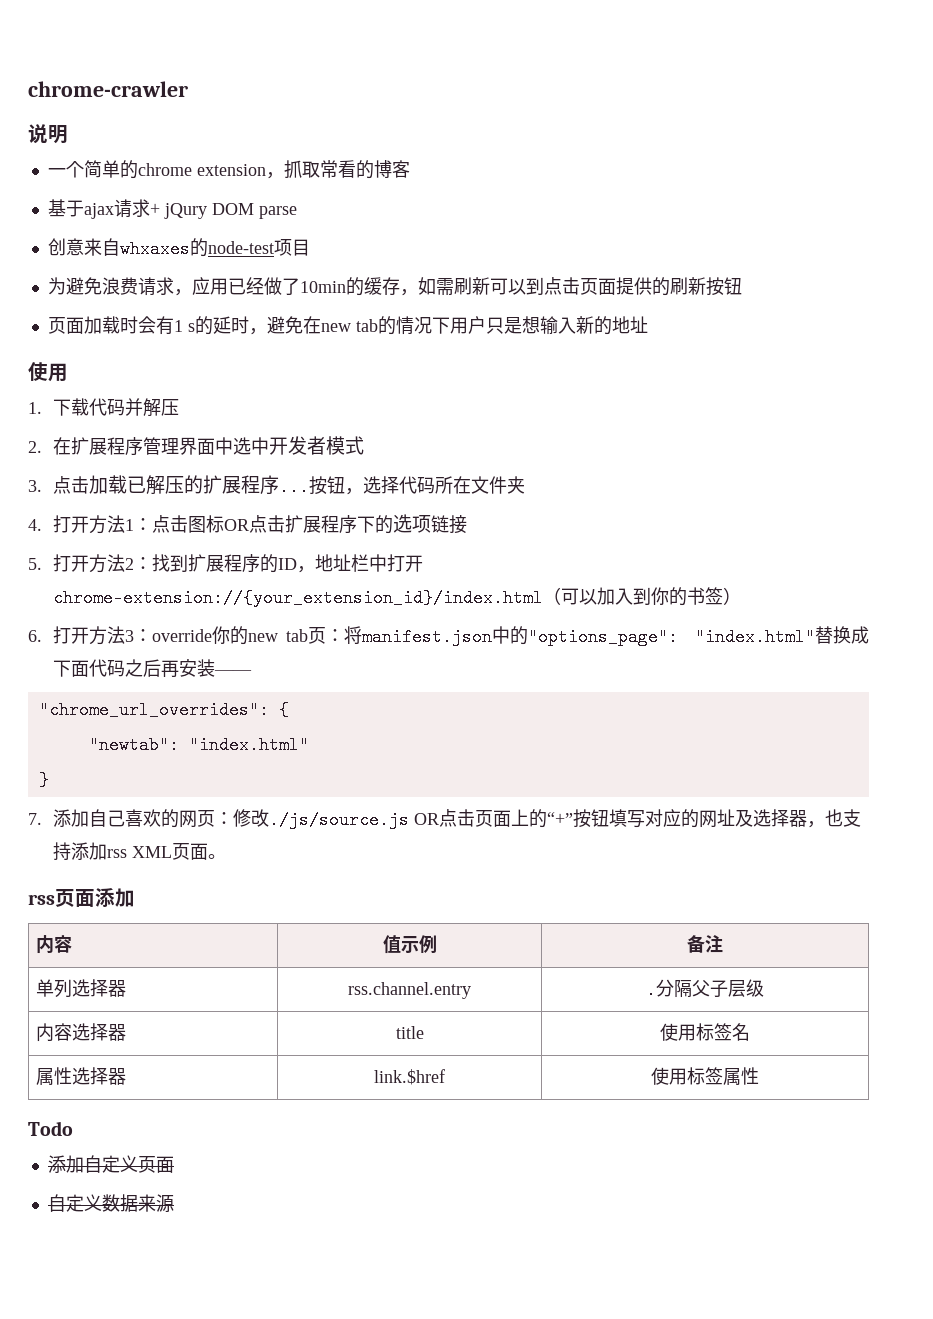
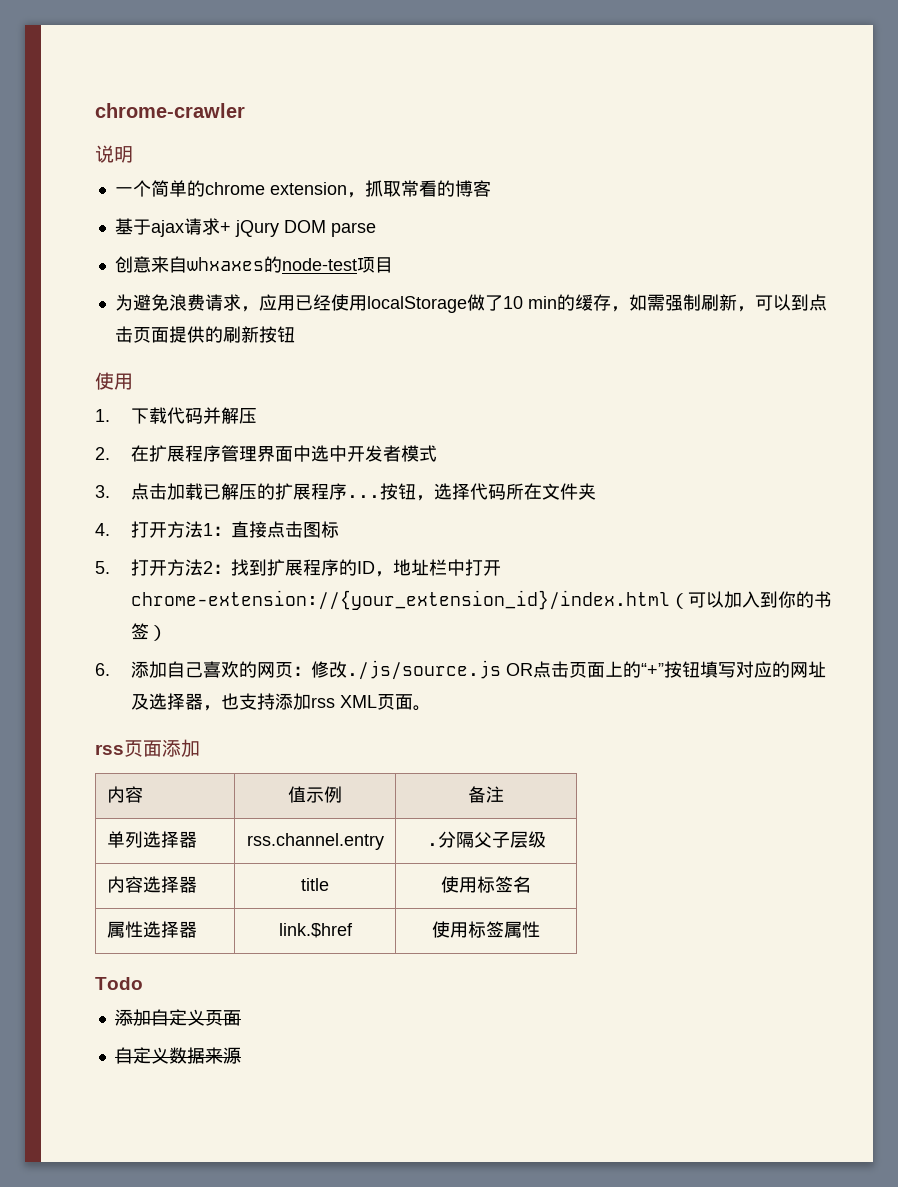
[263,277,346,295] 做了10min -> [330,294,557,313] 使用localStorage做了10 min
[453,277,490,295] 刷新 -> [664,294,755,312] 强制刷新，
[47,316,648,335] // 页面加载时会有1 s的延时，避免在new tab的情况下用户只是想输入新的地址 -> (295, 334) none
(152, 524) none -> [230,521,267,538] 直接
[223,514,467,534] OR点击扩展程序下的选项链接 -> (339, 529) none
[52,626,869,646] [52,659,252,678] [38,701,289,719] [88,736,309,754] [38,771,49,789] [28,813,42,825] 打开方法3：override你的new tab页：将manifest.json中的"options_page": "index.html"替换成下面代码之后再安装—— // "chrome_url_overrides": { // "newtab": "index.html" // } // 7. -> (110, 669) none

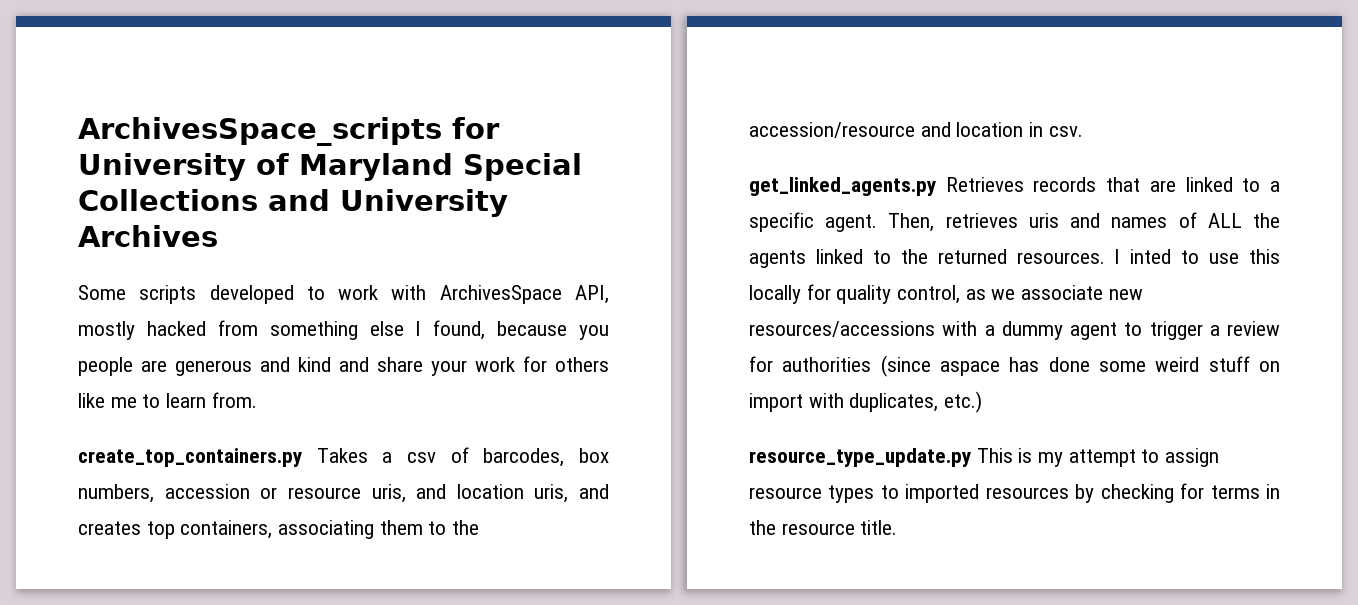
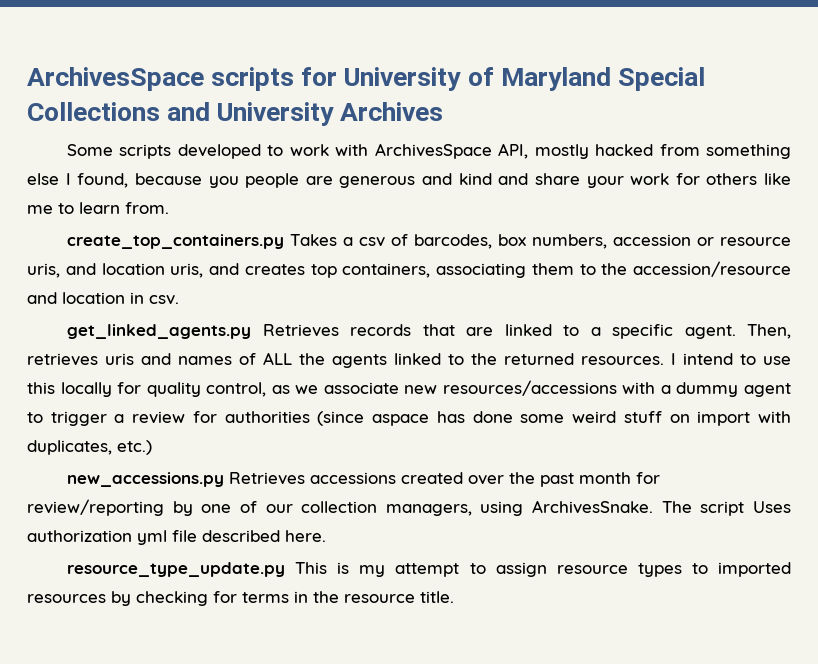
[78,117,442,146] ArchivesSpace_scripts -> [27,67,295,91] ArchivesSpace scripts
[1130,249,1172,264] inted -> [683,353,733,365] intend
(983, 402) none -> [67,472,661,487] [27,499,791,516] [27,530,326,545] // new_accessions.py Retrieves accessions created over the past month for review/reporting by one of our collection managers, using ArchivesSnake. The script Uses authorization yml file described here.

> [TO DO]: Omit the pictures, then retype the remaining material without a single change.

> [RESPONSE TO THE TASK]:
[263,277,346,295] 做了10min -> [330,294,557,313] 使用localStorage做了10 min
[453,277,490,295] 刷新 -> [664,294,755,312] 强制刷新，
[47,316,648,335] // 页面加载时会有1 s的延时，避免在new tab的情况下用户只是想输入新的地址 -> (295, 334) none
(152, 524) none -> [230,521,267,538] 直接
[223,514,467,534] OR点击扩展程序下的选项链接 -> (339, 529) none
[52,626,869,646] [52,659,252,678] [38,701,289,719] [88,736,309,754] [38,771,49,789] [28,813,42,825] 打开方法3：override你的new tab页：将manifest.json中的"options_page": "index.html"替换成下面代码之后再安装—— // "chrome_url_overrides": { // "newtab": "index.html" // } // 7. -> (110, 669) none

[78,117,442,146] ArchivesSpace_scripts -> [27,67,295,91] ArchivesSpace scripts
[1130,249,1172,264] inted -> [683,353,733,365] intend
(983, 402) none -> [67,472,661,487] [27,499,791,516] [27,530,326,545] // new_accessions.py Retrieves accessions created over the past month for review/reporting by one of our collection managers, using ArchivesSnake. The script Uses authorization yml file described here.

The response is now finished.